On Nov 9, 2009, at 1:46 AM, Jonathan Lundell wrote:

On Nov 8, 2009, at 10:40 PM, robert bristow-johnson wrote:

On Nov 8, 2009, at 7:50 PM, Jonathan Lundell wrote:

On Nov 8, 2009, at 4:35 PM, Warren Smith wrote:

Tideman said IRV was unsupportable if it is feasible to compute
pairwise matrix.  That was
because Tideman had other voting methods he considered clearly
superior to IRV and these methods used the pairwise matrix.    By
"clearly superior" I mean, so superior in every respect, that Tideman felt there was no conceivable use for IRV, ever (in situations where
it was feasible to compute pariwise matrix) where that use could be
"supported."
That is what "unsupportable" means.

Tideman ranks IRV highest in resistance to strategy, and generally better than the pairwise methods in lucidity

can someone explain to this layman what the metric "lucidity" is in regard to election methods?

Generally speaking, the degree to which a method is understandable by voters.

then i think that "the pairwise methods" (i presume Condorcet) is getting a bad rap, particularly compared to IRV. Condorcet is simple conceptually (save for what to do in case of a cycle). dealing with a cycle can be a mess, but if there is no cycle, executing the Condorcet tally is a piece of cake. any C programmer can punch that program out in a half hour.

and i think that tactical or strategic voting is most commonly a result of voter regret. usually the tactic is "compromising" because some Nader voters in Florida figgered out that in 2000 they just helped put the worst and most illegitimate person in U.S. history into the Oval Office and decided to vote for Kerry (even though they don't like him) the next time around (2004). "compromising" is the tactical insincere vote that is most prevalent, in my opinion. i've seen first-hand how IRV will make some Republicans think twice (assuming IRV survives the referendum) about voting for their candidate as their first pick, because they found out that doing so actually elected their least favorite candidate (the Prog) over the more centrist candidate (the Dem, whom more would prefer over the Prog). that would not have happened with Condorcet in that example. i really don't see IRV as more resistant to tactical voting in regard to the most common tactic of compromising.


and cost of computation.

and why the cost of computation (as if it takes the official computers 10 seconds to crunch the numbers instead of 5) is important in modern times? it's not like the cost is O(2^N) or or O(N!).

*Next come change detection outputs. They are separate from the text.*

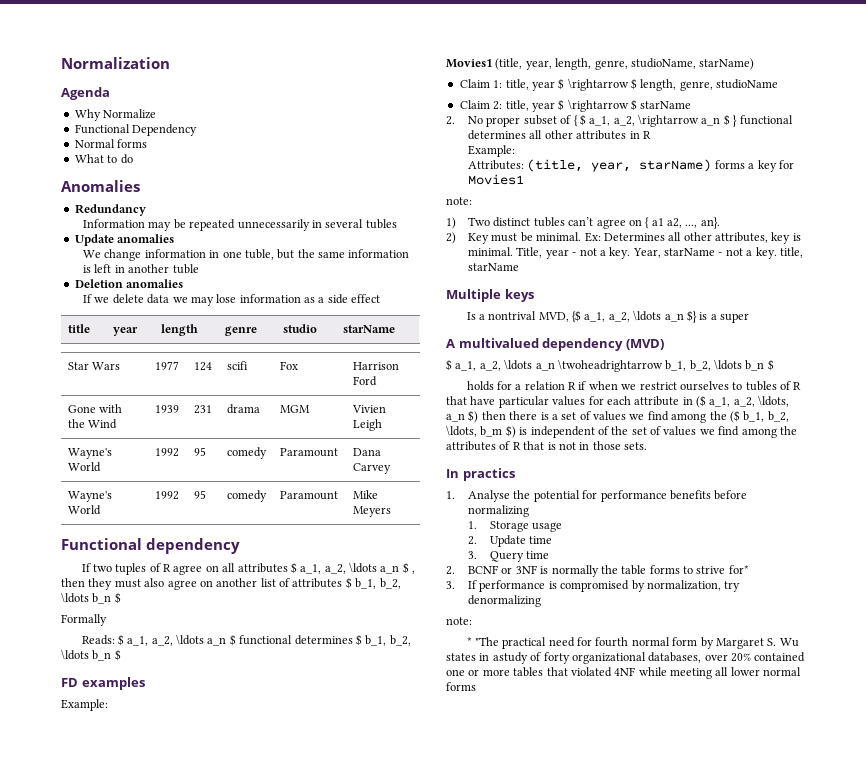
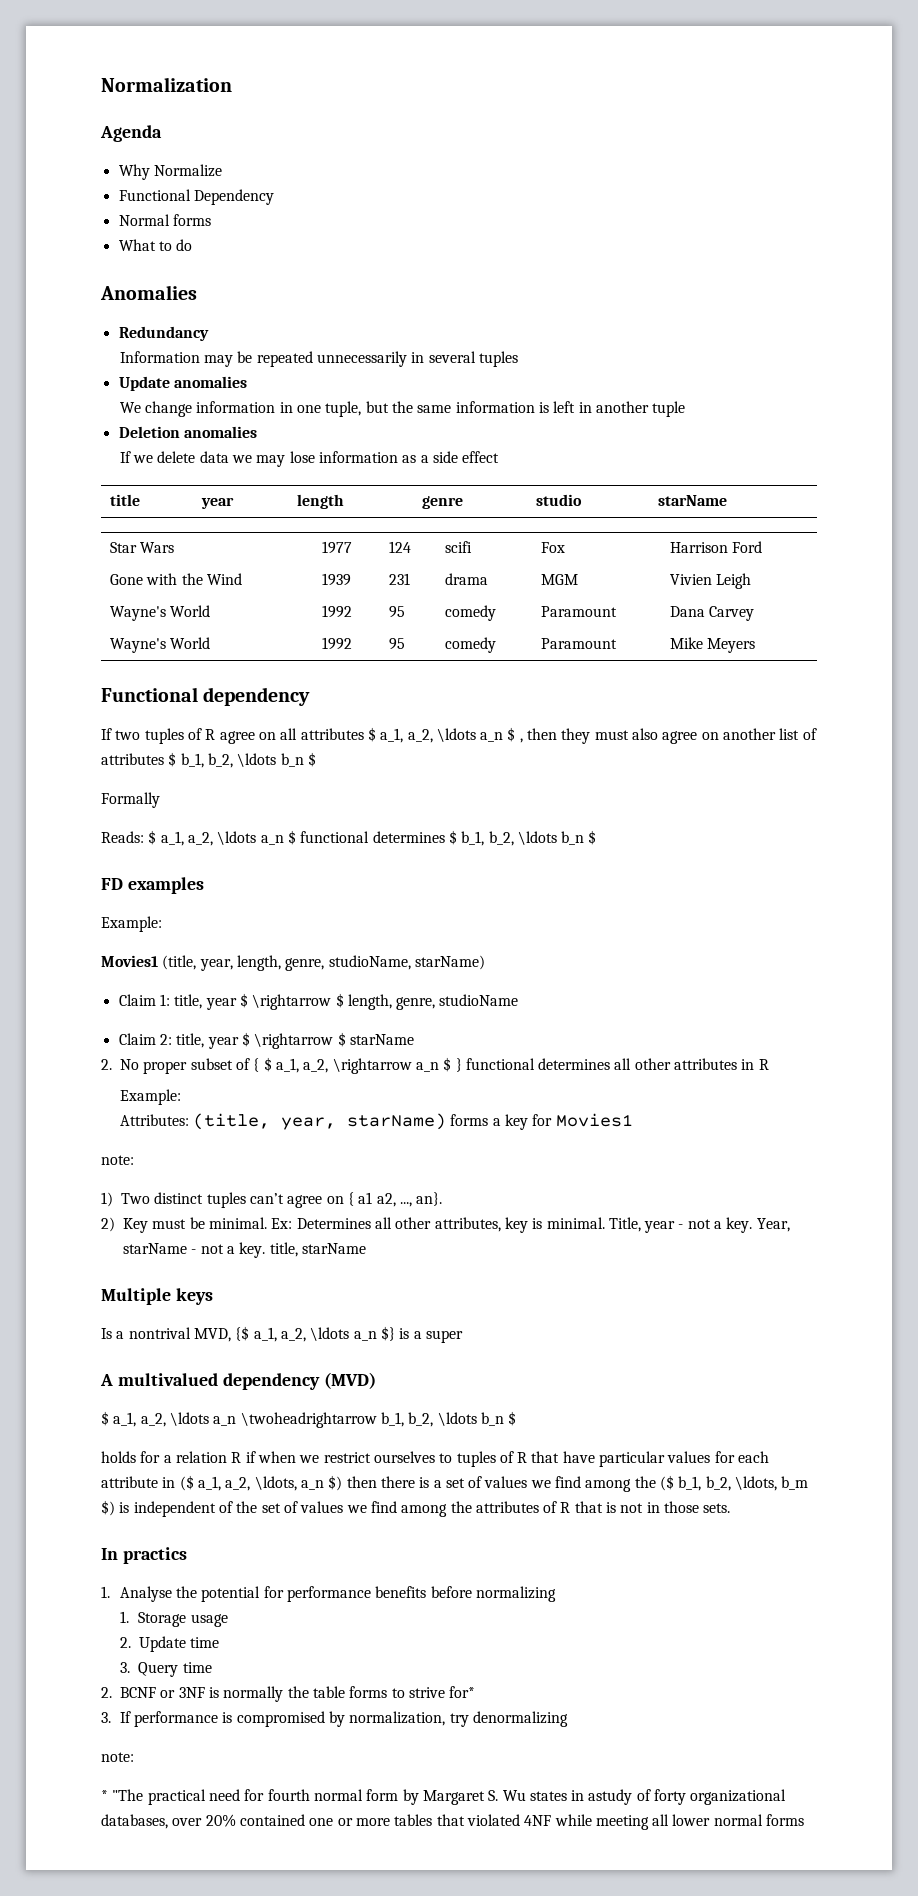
[365,219,397,229] tubles -> [478,351,518,367] tuples
[244,249,274,260] tuble, -> [325,401,362,417] tuple,
[172,264,199,274] tuble -> [652,401,686,417] tuple
[533,217,565,227] tubles -> [206,1192,246,1208] tuples
[745,381,777,391] tubles -> [456,1451,496,1467] tuples

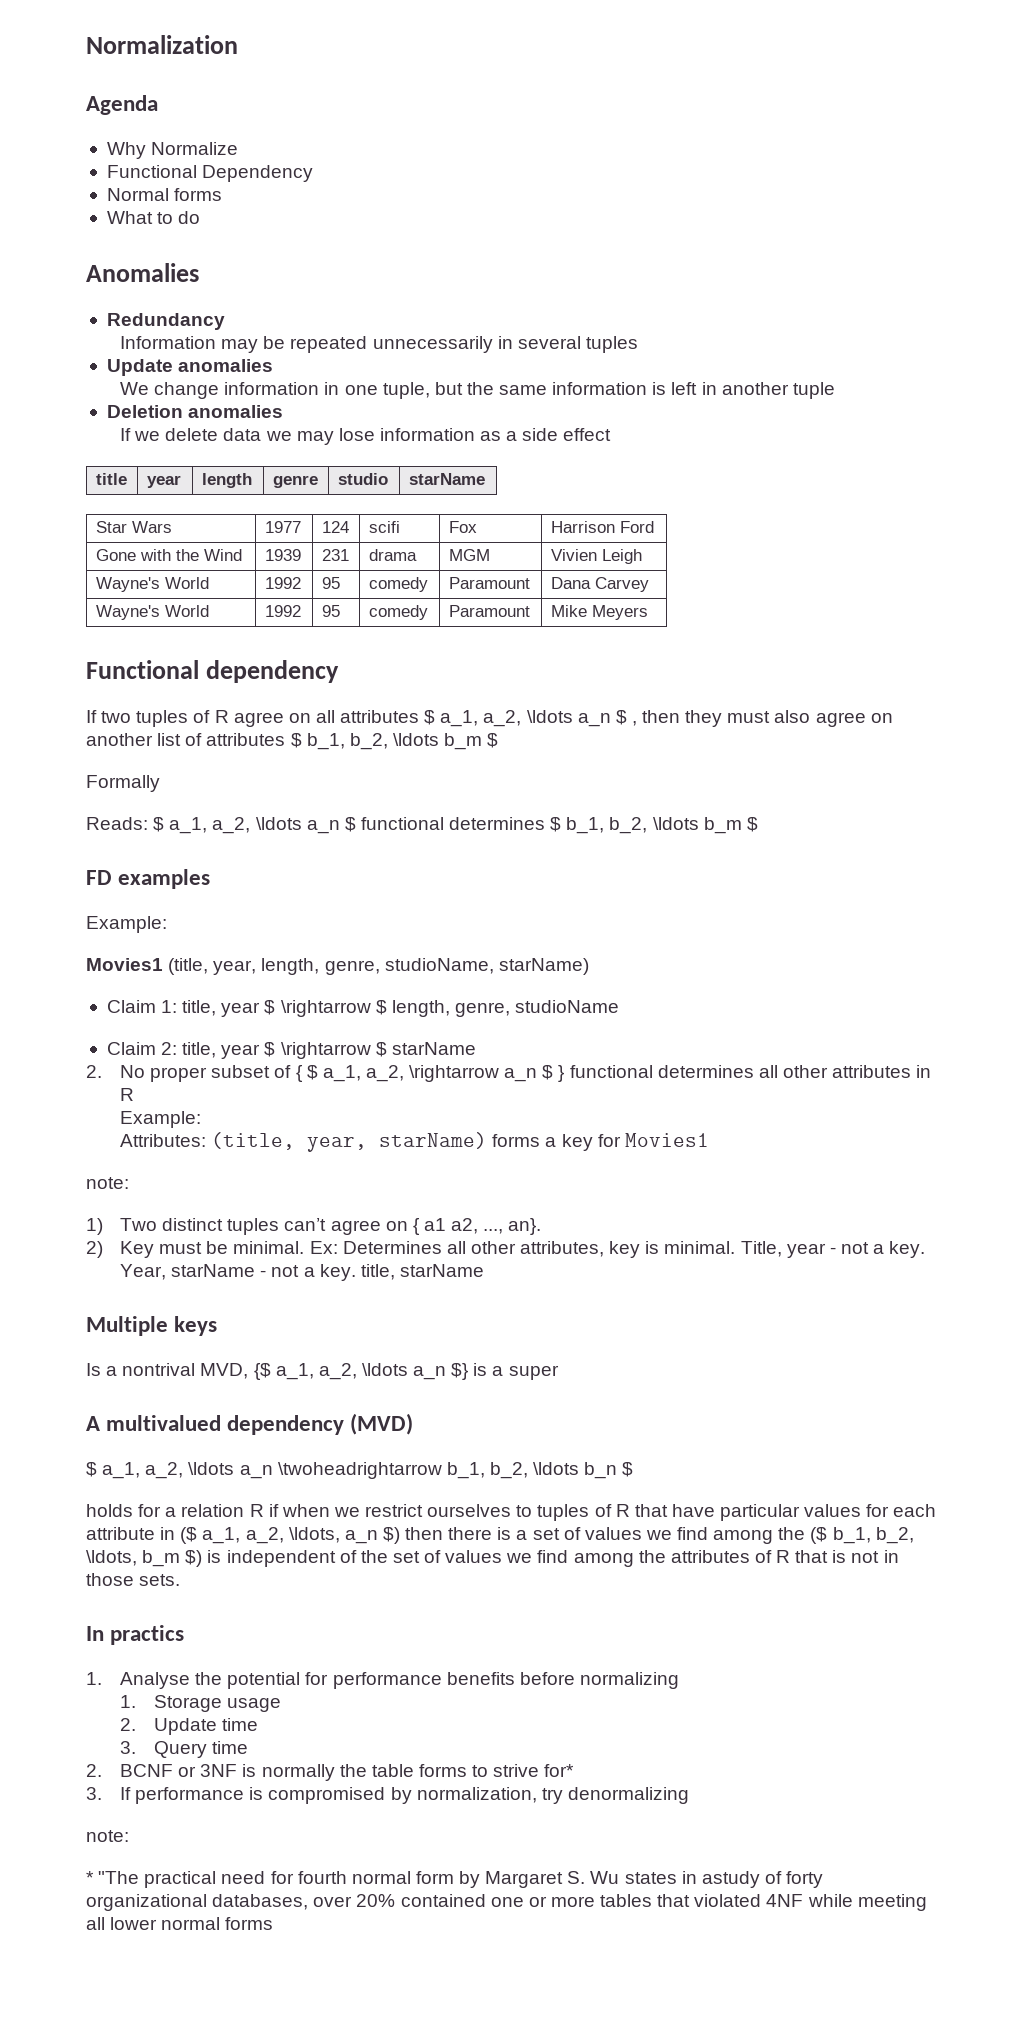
[280,753,304,767] b_n -> [444,733,483,750] b_m
[561,831,585,845] b_n -> [703,817,742,834] b_m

It's relevant in two ways, I think. One is wrt hand counting.

it increases the cost of hand counting by a factor of M*(M-1)/2 if M is the number of candidates.

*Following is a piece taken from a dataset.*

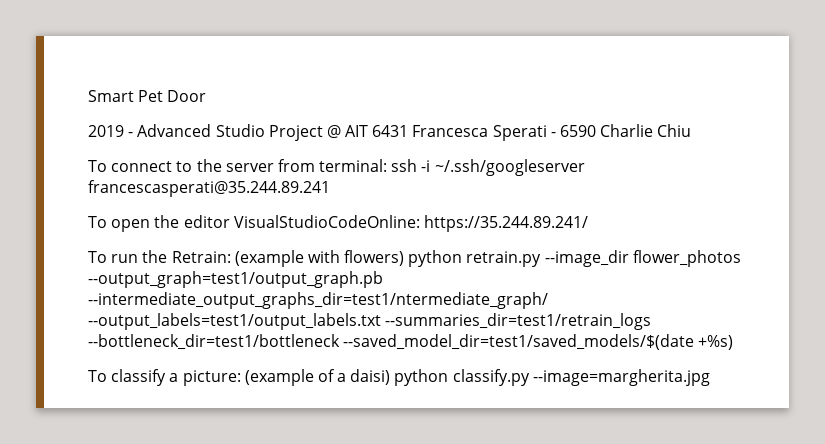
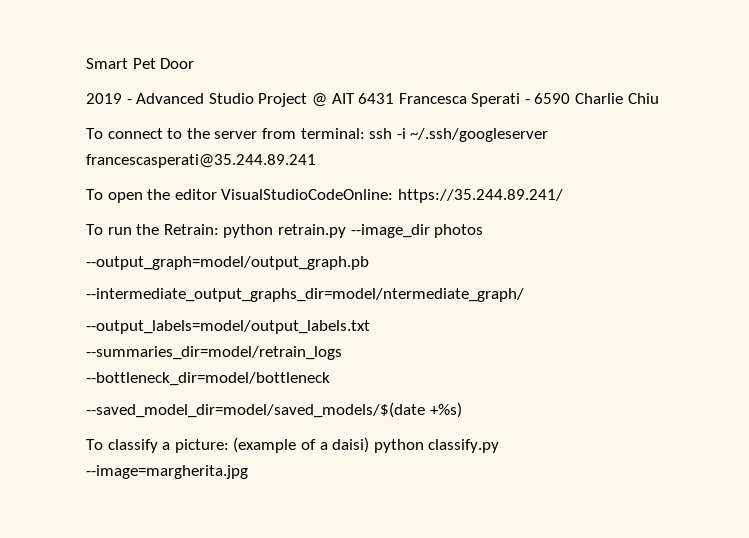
[234,250,741,267] [88,271,383,288] [88,292,548,309] [88,313,652,330] [88,334,695,350] (example with flowers) python retrain.py --image_dir flower_photos --output_graph=test1/output_graph.pb --intermediate_output_graphs_dir=test1/ntermediate_graph/ --output_labels=test1/output_labels.txt --summaries_dir=test1/retrain_logs --bottleneck_dir=test1/bottleneck --saved_model_dir=test1/saved_models/$(date -> [223,224,484,238] [86,256,369,270] [86,288,524,302] [86,320,370,334] [86,346,342,360] [86,372,330,386] [86,402,425,418] python retrain.py --image_dir photos // --output_graph=model/output_graph.pb // --intermediate_output_graphs_dir=model/ntermediate_graph/ // --output_labels=model/output_labels.txt // --summaries_dir=model/retrain_logs // --bottleneck_dir=model/bottleneck // --saved_model_dir=model/saved_models/$(date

The other is actual computational complexity. I don't think that any of the methods on Tideman's FPTP-replacement list are complex in that sense, but there are certainly proposed systems (including Tideman's own elaboration of PR-STV) that appear to be impractical to compute with current technology and algorithms, in some cases.

the number of pairs in Condorcet is M*(M-1)/2 for M candidates. your computer runs M*(M-1)/2 hypothetical traditional elections for each pair. once the physical ballots are recorded, it's a line of data in a file (the optical scan or punch cards need not be processed again). if there are N voters, the cost is N*M*(M-1)/2. it's proportional to the big number (the number of voters). the number of candidates is small (is M ever bigger than 6 or 8?) i cannot see the computational cost of Condorcet as anything approaching prohibitive, even for a national election with a dozen candidates.

--

r b-j                  [email protected]

"Imagination is more important than knowledge."